The “kingdom” can’t only be in the great beyond. Then what is it? How do we know what it’s like? Well, that is why we are in the training program of Jesus to recognize it! Tell us, Jesus, what Heaven’s kingdom is like.
And Jesus says some puzzling things, he says it’s like: a mustard seed that turns into a big tree; yeast that rises dough; treasure found in a field; a merchant who buys a pearl; and a net cast into the sea which catches all kinds of fish.
A mustard seed is small, unassuming, and is buried in the earth, but it grows hugely beyond its size to protect and shelter the birds of the heavens. So, Heaven’s kingdom is a small, small thing, easily overlooked, but with great potential. And that lines up well with the next image. Yeast is a colony of tiny microorganisms and yet they leaven flour, making bread exactly what it is. Heaven’s kingdom starts small, but spreads slowly, steadily, and makes us what we are.
But in case you might think seeds and yeast are too common, Jesus changes gears. Heaven’s kingdom, God’s reign, is like a treasure buried in a field found by a person not even looking for it, but who abandons everything else in their life to seek it out. Now God’s reign is getting serious. Not only is it small, but with magnificent potential to help us and shape us—yet it is something we didn’t even mean to find, but is valuable beyond price, so precious that when we find it we will literally sell everything we own to get it. God’s reign is tiny and small, but it is power beyond power.
Jesus’ next parable drives this home, but continues to shift a little. Heaven’s reign is like a merchant in search of pearls now, not just the treasure itself. There is a slightly different version of this parable of Jesus out there, it goes like this: “Jesus said, ‘[God]’s kingdom is like a merchant who had a supply of merchandise and then found a pearl. That merchant was prudent; he sold the merchandise and bought the single pearl himself. So also with you, seek treasure that is unfailing, that is enduring, where no moth comes to devour and no worm destroys.’” Heaven’s kingdom is small like a seed or a pearl, something that comes upon us unlooked for, something that is worth more than all our normal “merchandise.” It spread and spreads, sheltering not just us but many, and making and shaping us to be who we are.
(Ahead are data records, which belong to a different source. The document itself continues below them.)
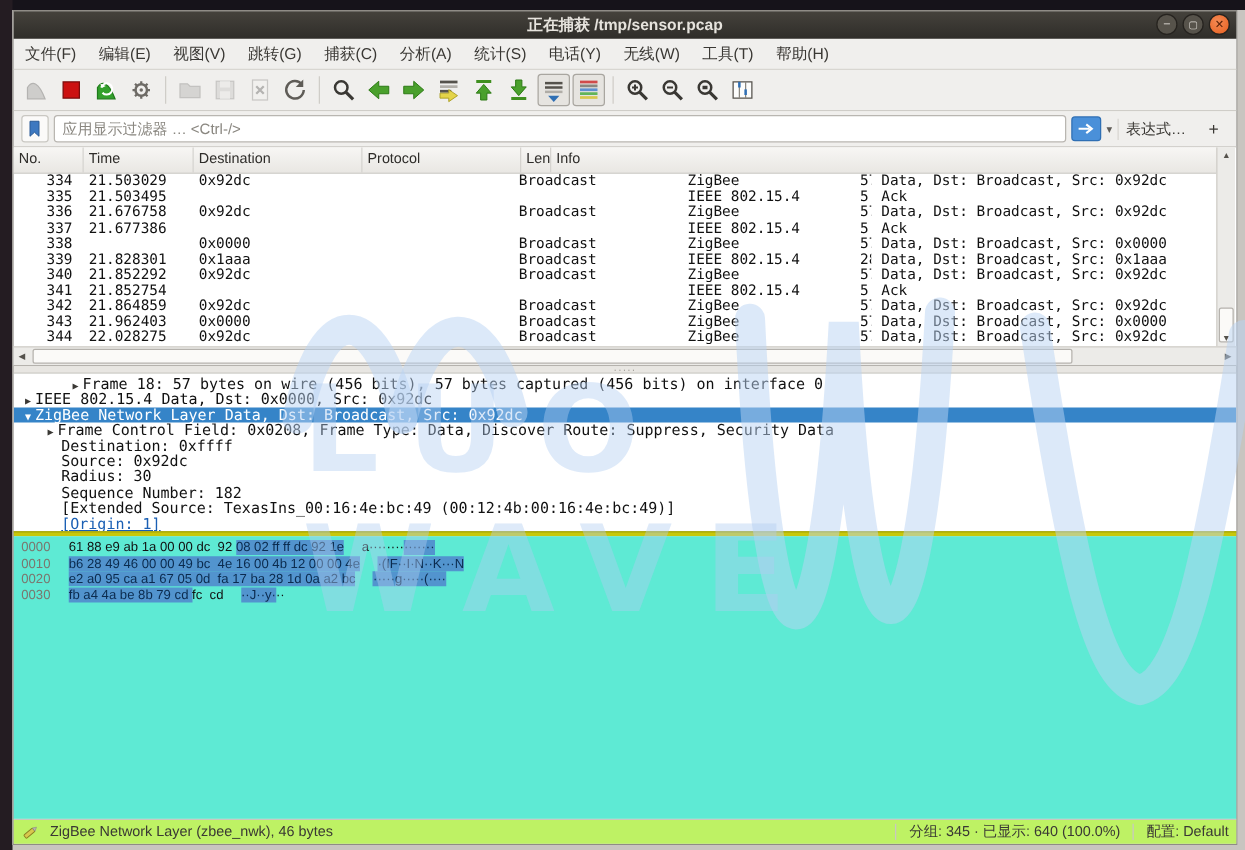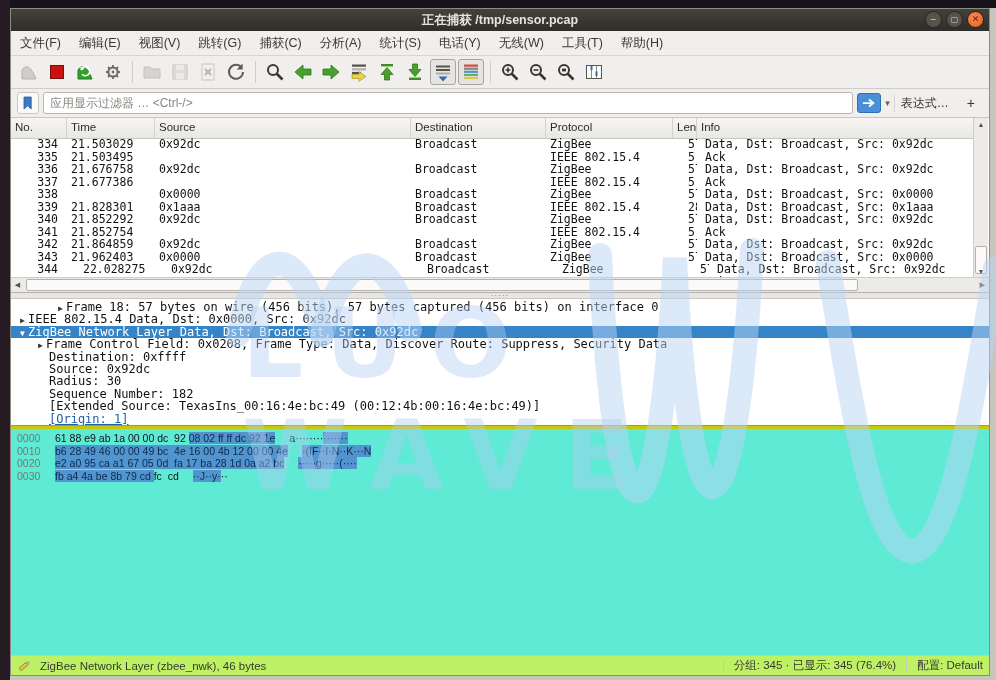"Source" div.phcell { html: <div>Source</div> -> none }
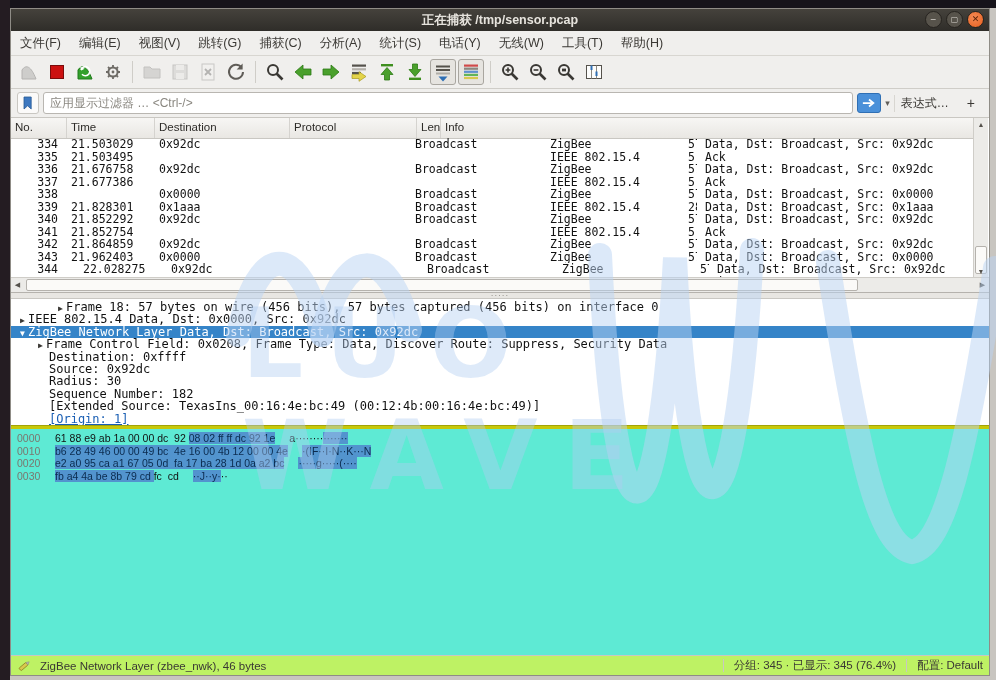"22.028275" div.pcell { margin-left: 12px -> none }
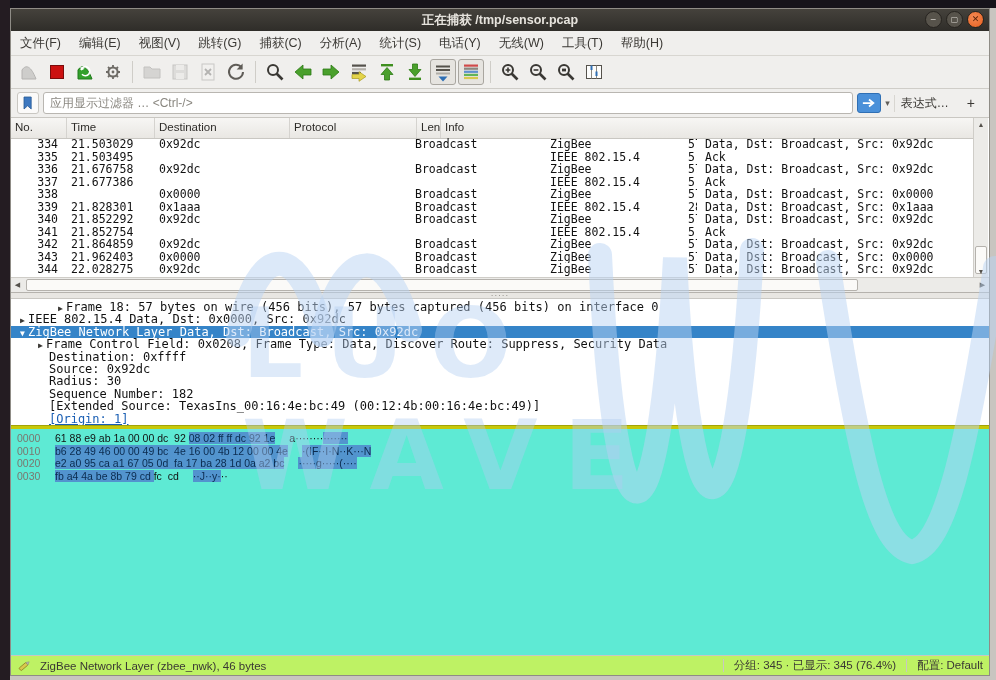"分组: 345 · 已显示: 345" span { text: 345 (76.4% -> 640 (100.0% }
Going farther, Jesus says Heaven’s kingdom is like a net that catches all kinds of fish. God’s reign starts small and unassuming, it spreads and spreads, it is valuable beyond measure, and it scoops us all up, unawares like fish, into it’s loose and fibrous net. And I can’t help but think that the weeping and gnashing of teeth, is the attitude of those who thought they were right, staked their whole life on it rather than the pearl of great value, and who will find, in the end of all things, that they were wrong. Because the net has been cast and we are all already caught up in it. It is not up to use to divide the world. The seed has been planted and the curious cross-shaped tree has already grown.
The good news today is this: the Reign of God is not something you have to find yourself. And it’s not up to us who is in and who is out. Praise be to our God, who has already found us! Praise be to our God, who has forgiven us, and disciples us to un-learn!
Praise be to our God, because neither political party, nor cable news channels, nor coronavirus, nor social media, nor Russian hackers, nor riots, nor masks, nor things present, nor things to come, nor anything else in all creation, will be able to separate us from the love of God in Christ Jesus our Lord.